TopoCL: Topological Contrastive Learning for Medical Imaging

Abstract

Contrastive learning (CL) has become a powerful approach for learning representations from unlabeled images. However, existing CL methods focus predominantly on visual appearance features while neglecting topological characteristics (e.g., connectivity patterns, boundary configurations, cavity formations) that provide valuable cues for medical image analysis. To address this limitation, we propose a new topological CL framework (TopoCL) that explicitly exploits topological structures during contrastive learning for medical imaging. Specifically, we first introduce topology-aware augmentations that control topological perturbations using a relative bottleneck distance between persistence diagrams, preserving medically relevant topological properties while enabling controlled structural variations. We then design a Hierarchical Topology Encoder that captures topological features through self-attention and cross-attention mechanisms. Finally, we develop an adaptive mixture-of-experts (MoE) module to dynamically integrate visual and topological representations. TopoCL can be seamlessly integrated with existing CL methods. We evaluate TopoCL on five representative CL methods (SimCLR, MoCo-v3, BYOL, DINO, and Barlow Twins) and five diverse medical image classification datasets. The experimental results show that TopoCL achieves consistent improvements: an average gain of +3.26% in linear probe classification accuracy with strong statistical significance, verifying its effectiveness.
Paper Structure (14 sections, 3 equations, 3 figures, 7 tables)

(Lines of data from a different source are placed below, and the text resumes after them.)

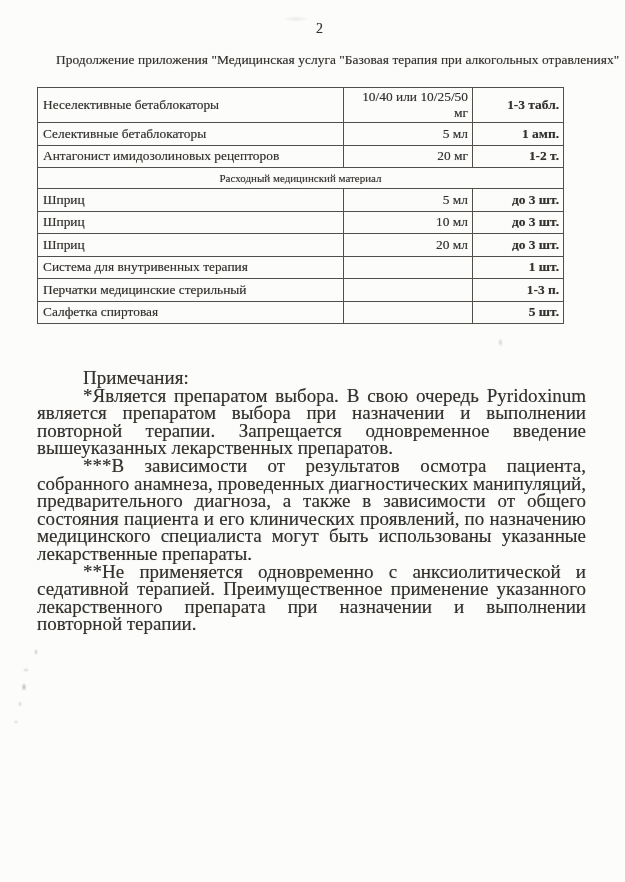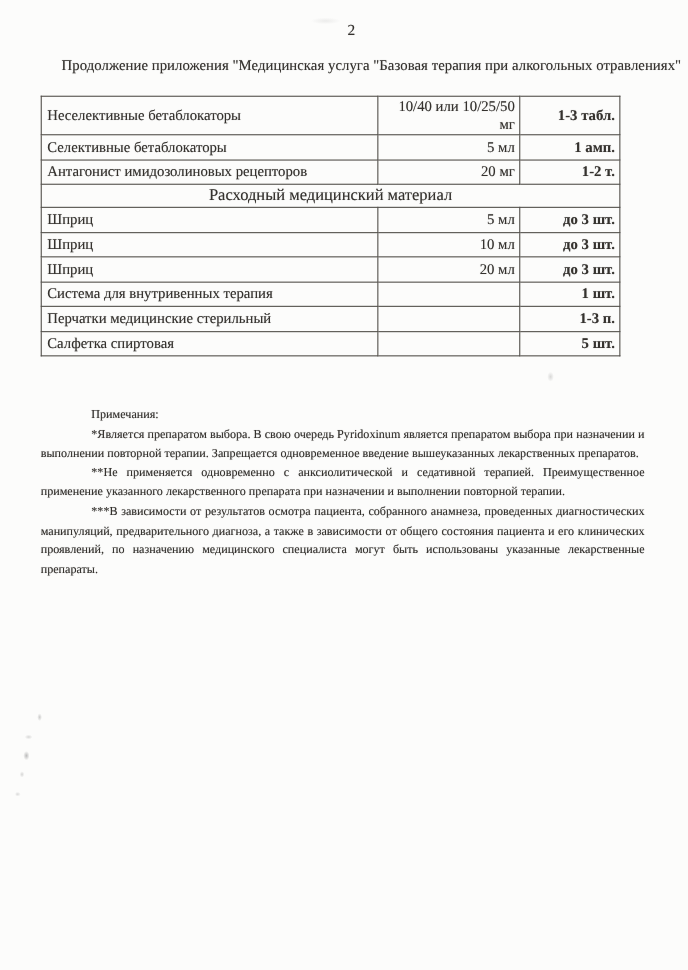--- a/index.html
+++ b/index.html
@@ -55,28 +55,28 @@
     padding: 1px 4px 1px 4px;
     vertical-align: middle;
     overflow: hidden;
   }
   .med-table td.c1 { text-align: left; padding-left: 5px; }
   .med-table td.c2 { text-align: right; }
   .med-table td.c3 { text-align: right; font-weight: bold; }
   .med-table td.section {
     text-align: center;
     height: 18px;
-    font-size: 15px;
+    font-size: 11px;
   }
   .notes {
     position: absolute;
     top: 369px;
     left: 37px;
     width: 549px;
-    font-size: 11px;
+    font-size: 19px;
     line-height: 17.6px;
   }
   .notes p {
     margin: 0;
     text-indent: 46px;
   }
   .notes p.note-par {
     text-align: justify;
   }
   
@@ -172,19 +172,19 @@
       <td class="c1">Салфетка спиртовая</td>
       <td class="c2"></td>
       <td class="c3">5 шт.</td>
     </tr>
   </tbody>
 </table>
 
 <div class="notes ink">
   <p class="note-head">Примечания:</p>
   <p class="note-par">*Является препаратом выбора. В свою очередь Pyridoxinum является препаратом выбора при назначении и выполнении повторной терапии. Запрещается одновременное введение вышеуказанных лекарственных препаратов.</p>
+  <p class="note-par">***В зависимости от результатов осмотра пациента, собранного анамнеза, проведенных диагностических манипуляций, предварительного диагноза, а также в зависимости от общего состояния пациента и его клинических проявлений, по назначению медицинского специалиста могут быть использованы указанные лекарственные препараты.</p>
   <p class="note-par">**Не применяется одновременно с анксиолитической и седативной терапией. Преимущественное применение указанного лекарственного препарата при назначении и выполнении повторной терапии.</p>
-  <p class="note-par">***В зависимости от результатов осмотра пациента, собранного анамнеза, проведенных диагностических манипуляций, предварительного диагноза, а также в зависимости от общего состояния пациента и его клинических проявлений, по назначению медицинского специалиста могут быть использованы указанные лекарственные препараты.</p>
 </div>
 
 <div class="artifact art-smudge-bottom-left"></div>
 <div class="artifact art-mark-cell"></div>
 <div class="artifact art-top-smudge"></div>
 
 </body></html>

This paper contains 14 sections, 3 equations, 3 figures, 7 tables.

Figures (3)

  • Figure 1: Visualization of failure cases corrected by TopoCL on ISIC2019 tschandl2018ham10000. Two dermatofibroma (DF) cases are misclassified by the baseline MoCo-v3 chen2021mocov3 as actinic keratosis (AK, top) and melanocytic nevi (NV, bottom). MoCo-v3+TopoCL correctly classifies both as DF by capturing characteristic topological features: circular-to-oval boundary patterns with uniform internal connectivity (top) and radial pigmentation structures with a consistent boundary configuration despite hair overlay (bottom). Grad-CAM selvaraju2017grad heatmaps show that TopoCL focuses on lesion boundaries and internal structural patterns, while the baseline exhibits scattered attention on peripheral or irrelevant regions.
  • Figure 2: An overview of our TopoCL framework. (a) Topological Contrastive Learning: Given an input image $x$, we generate two views with topology-weak ($x_{\text{topo}}^w$) and topology-strong ($x_{\text{topo}}^s$) augmentations, and compute their persistence diagrams $\text{topo}^w$ and $\text{topo}^s$. The visual encoder processes $x_{\text{topo}}^w$, $x_{\text{topo}}^s$ while the topology encoder processes $\text{topo}^w$, $\text{topo}^s$, with projection heads producing visual features $\mathbf{f}^w$, $\mathbf{f}^s$ and topological features $\mathbf{t}^w$, $\mathbf{t}^s$. The TopoCL MoE module fuses these features through five experts (the colors distinguish the fusion strategies: Vis-Only, Topo-Only, Concat, Gated, and Cross-Attn) with learned gating weights, producing fused representations $\mathbf{h}^w$, $\mathbf{h}^s$. A projection head maps these to the final representations $\mathbf{z}^w$, $\mathbf{z}^s$, optimized via contrastive loss. (b) The structure of H-Topo. Encoder: It uses hierarchical self- and cross-attention to capture topological features from PDs with both $H_0$ and $H_1$ homology dimensions.
  • Figure 3: Expert gating analysis for TopoCL integrated with BYOL on five datasets. Error bars show standard deviation across test samples. Five experts: visual-only (Vis), topology-only (Topo), concatenation (Conc), gated blending (Gate), and cross-attention (Attn).